Action item :: All lines at and after the one containing "text: szála ->", up to the end of the listing below, are to be printed exactly, with the pictures omitted.

═══ Input material ═══

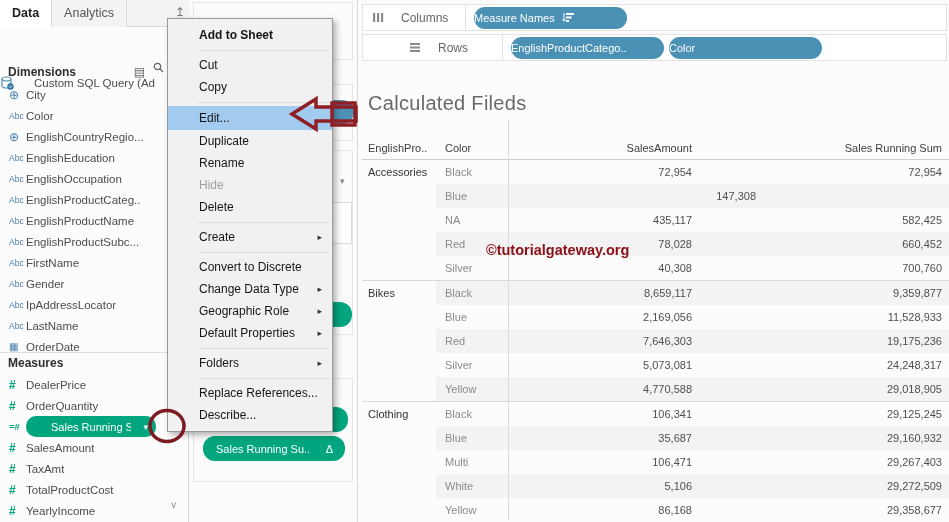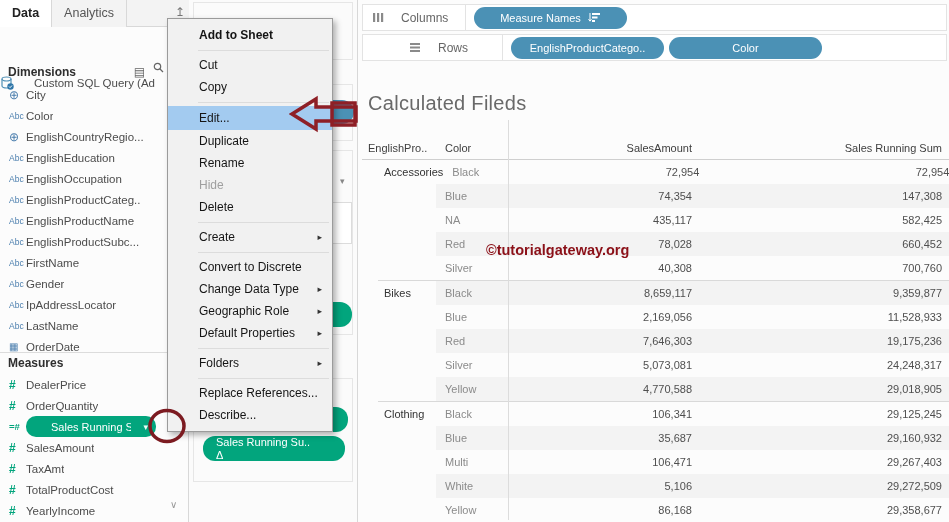"Measure Names" .pill-blue { justify-content: center -> flex-start }
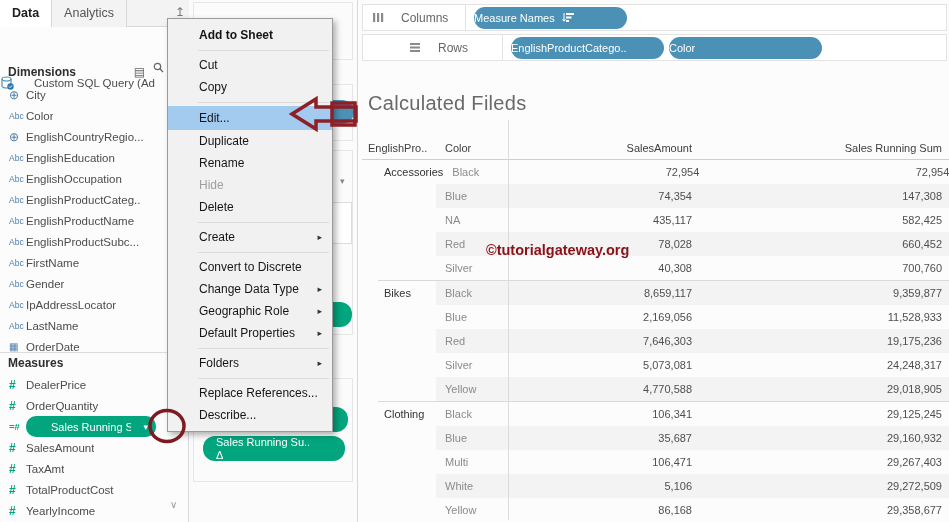"Accessories" .tgroup { margin-left: 16px -> none }
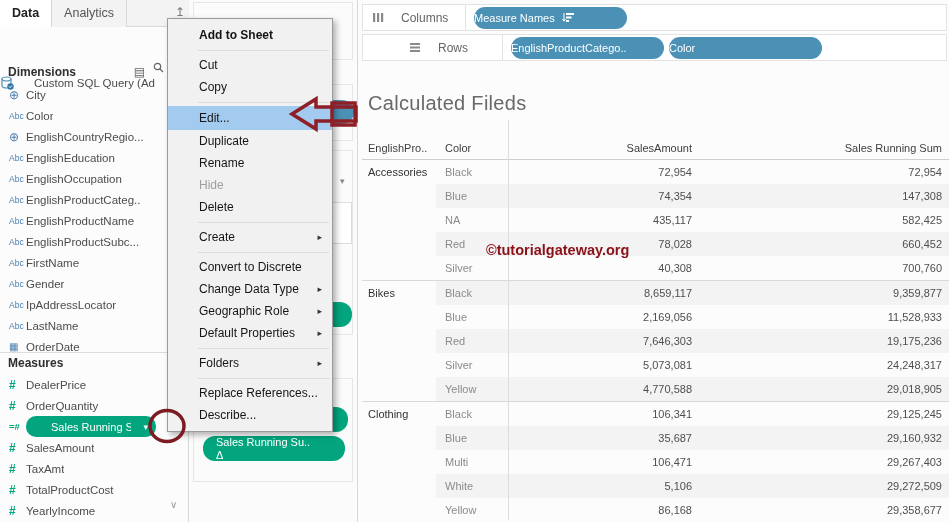"74,354" div.tnum { html: <div>74,354</div> -> none }
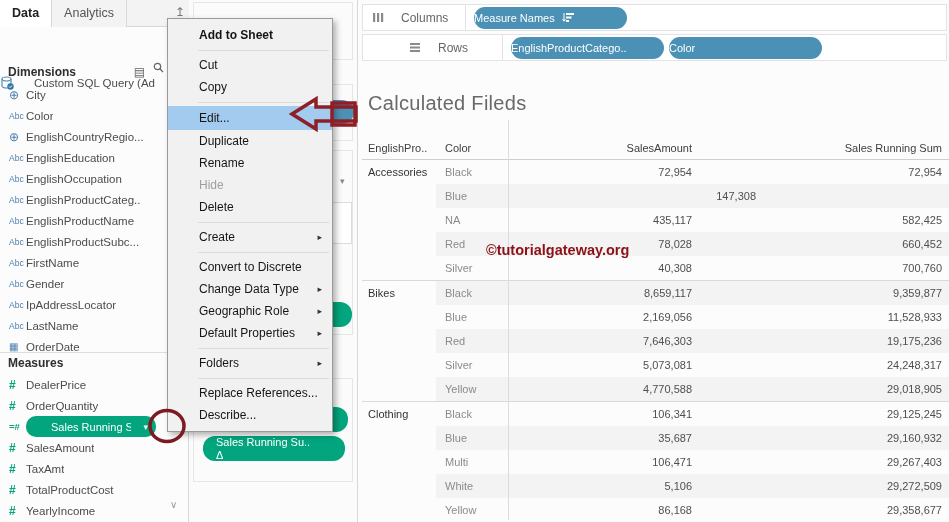"Sales Running Su.." .mv-pill { align-items: flex-start -> center; flex-direction: column -> none }
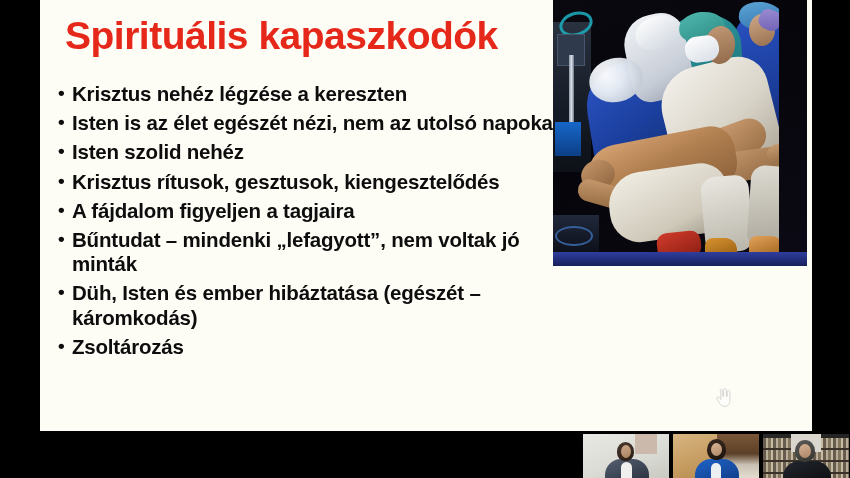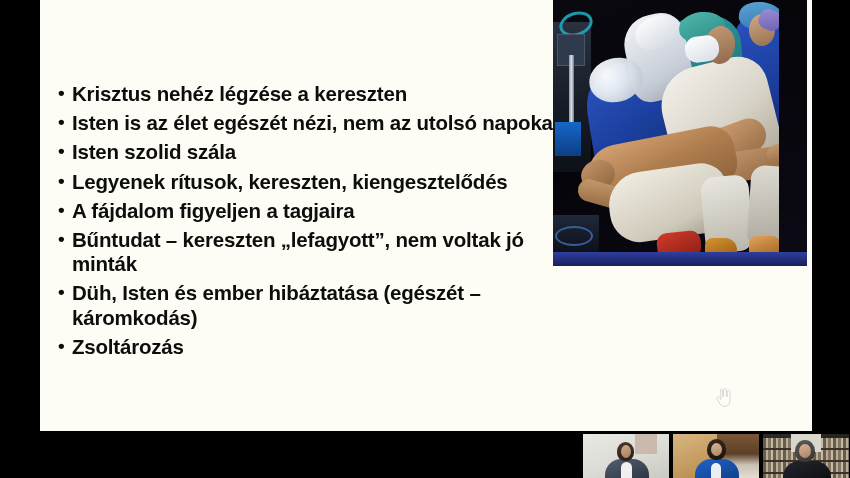"Spirituális kapaszkodók" div { html: none -> <div>Spirituális kapaszkodók</div> }
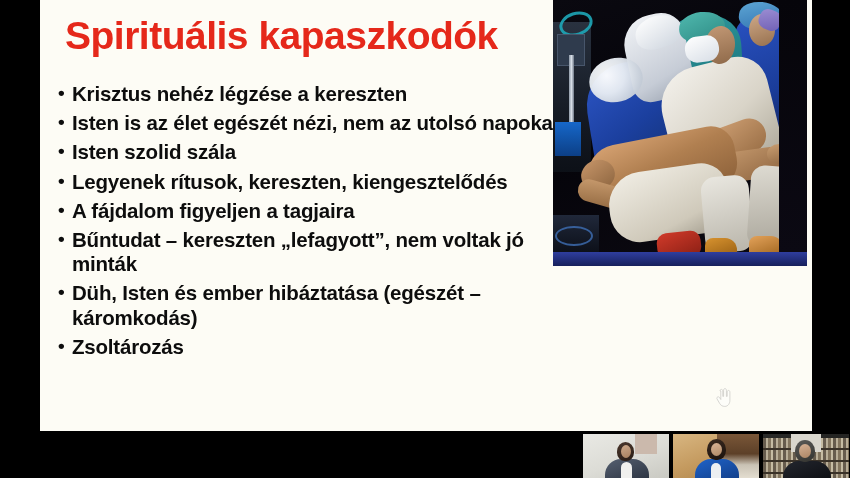"Isten szolid szála" span.bullet-text { text: szála -> nehéz }
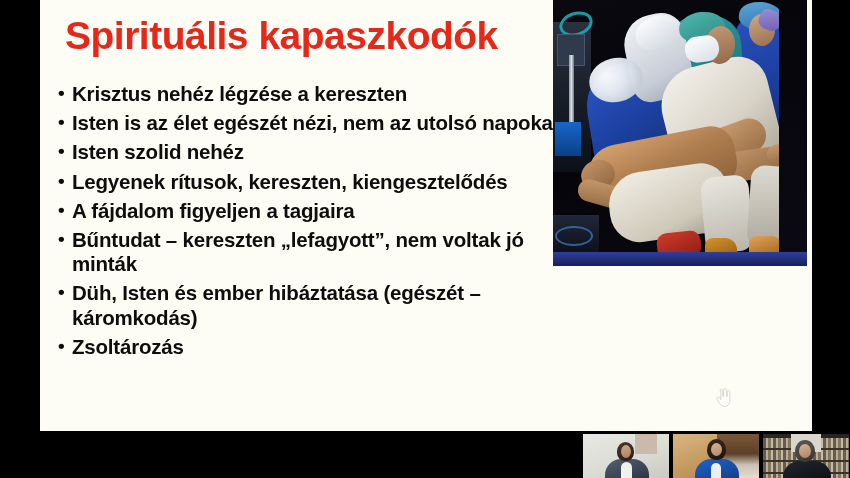"Legyenek rítusok, kereszten," span.bullet-text { text: Legyenek rítusok, kereszten -> Krisztus rítusok, gesztusok }
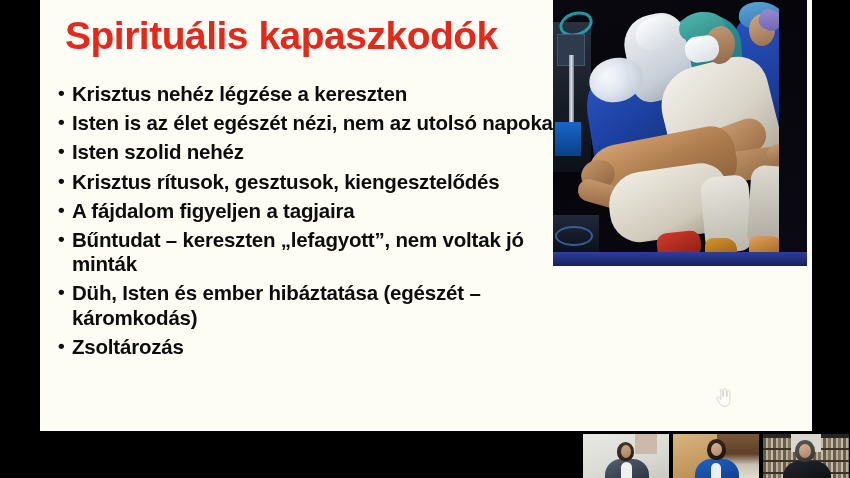"Bűntudat – kereszten „lefagyott”, nem" span.bullet-text { text: kereszten -> mindenki }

═══

Solution below ::
"Isten szolid szála" span.bullet-text { text: szála -> nehéz }
"Legyenek rítusok, kereszten," span.bullet-text { text: Legyenek rítusok, kereszten -> Krisztus rítusok, gesztusok }
"Bűntudat – kereszten „lefagyott”, nem" span.bullet-text { text: kereszten -> mindenki }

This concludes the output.